Exact reproduction is required for all entries.

=== Begin Enclosure ===

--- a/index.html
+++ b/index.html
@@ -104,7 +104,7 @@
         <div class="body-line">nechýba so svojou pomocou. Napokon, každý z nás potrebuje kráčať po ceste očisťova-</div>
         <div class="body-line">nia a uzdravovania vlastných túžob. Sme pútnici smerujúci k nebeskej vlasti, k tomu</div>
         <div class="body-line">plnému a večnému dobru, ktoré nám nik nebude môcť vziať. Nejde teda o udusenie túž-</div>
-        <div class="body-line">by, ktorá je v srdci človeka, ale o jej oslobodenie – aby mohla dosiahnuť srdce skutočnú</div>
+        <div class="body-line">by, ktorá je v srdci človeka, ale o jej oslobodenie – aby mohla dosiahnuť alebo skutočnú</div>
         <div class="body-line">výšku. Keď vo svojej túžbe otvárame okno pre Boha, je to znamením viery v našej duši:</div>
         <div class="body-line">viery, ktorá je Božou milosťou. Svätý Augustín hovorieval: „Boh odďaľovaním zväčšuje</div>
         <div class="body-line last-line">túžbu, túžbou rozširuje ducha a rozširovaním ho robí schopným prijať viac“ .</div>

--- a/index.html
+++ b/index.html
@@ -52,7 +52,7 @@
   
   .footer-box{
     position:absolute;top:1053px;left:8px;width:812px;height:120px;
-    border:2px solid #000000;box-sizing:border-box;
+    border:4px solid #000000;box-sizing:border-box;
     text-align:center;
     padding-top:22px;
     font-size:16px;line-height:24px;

=== End Enclosure ===

### Response to this exercise
--- a/index.html
+++ b/index.html
@@ -104,7 +104,7 @@
         <div class="body-line">nechýba so svojou pomocou. Napokon, každý z nás potrebuje kráčať po ceste očisťova-</div>
         <div class="body-line">nia a uzdravovania vlastných túžob. Sme pútnici smerujúci k nebeskej vlasti, k tomu</div>
         <div class="body-line">plnému a večnému dobru, ktoré nám nik nebude môcť vziať. Nejde teda o udusenie túž-</div>
-        <div class="body-line">by, ktorá je v srdci človeka, ale o jej oslobodenie – aby mohla dosiahnuť srdce skutočnú</div>
+        <div class="body-line">by, ktorá je v srdci človeka, ale o jej oslobodenie – aby mohla dosiahnuť alebo skutočnú</div>
         <div class="body-line">výšku. Keď vo svojej túžbe otvárame okno pre Boha, je to znamením viery v našej duši:</div>
         <div class="body-line">viery, ktorá je Božou milosťou. Svätý Augustín hovorieval: „Boh odďaľovaním zväčšuje</div>
         <div class="body-line last-line">túžbu, túžbou rozširuje ducha a rozširovaním ho robí schopným prijať viac“ .</div>

--- a/index.html
+++ b/index.html
@@ -52,7 +52,7 @@
   
   .footer-box{
     position:absolute;top:1053px;left:8px;width:812px;height:120px;
-    border:2px solid #000000;box-sizing:border-box;
+    border:4px solid #000000;box-sizing:border-box;
     text-align:center;
     padding-top:22px;
     font-size:16px;line-height:24px;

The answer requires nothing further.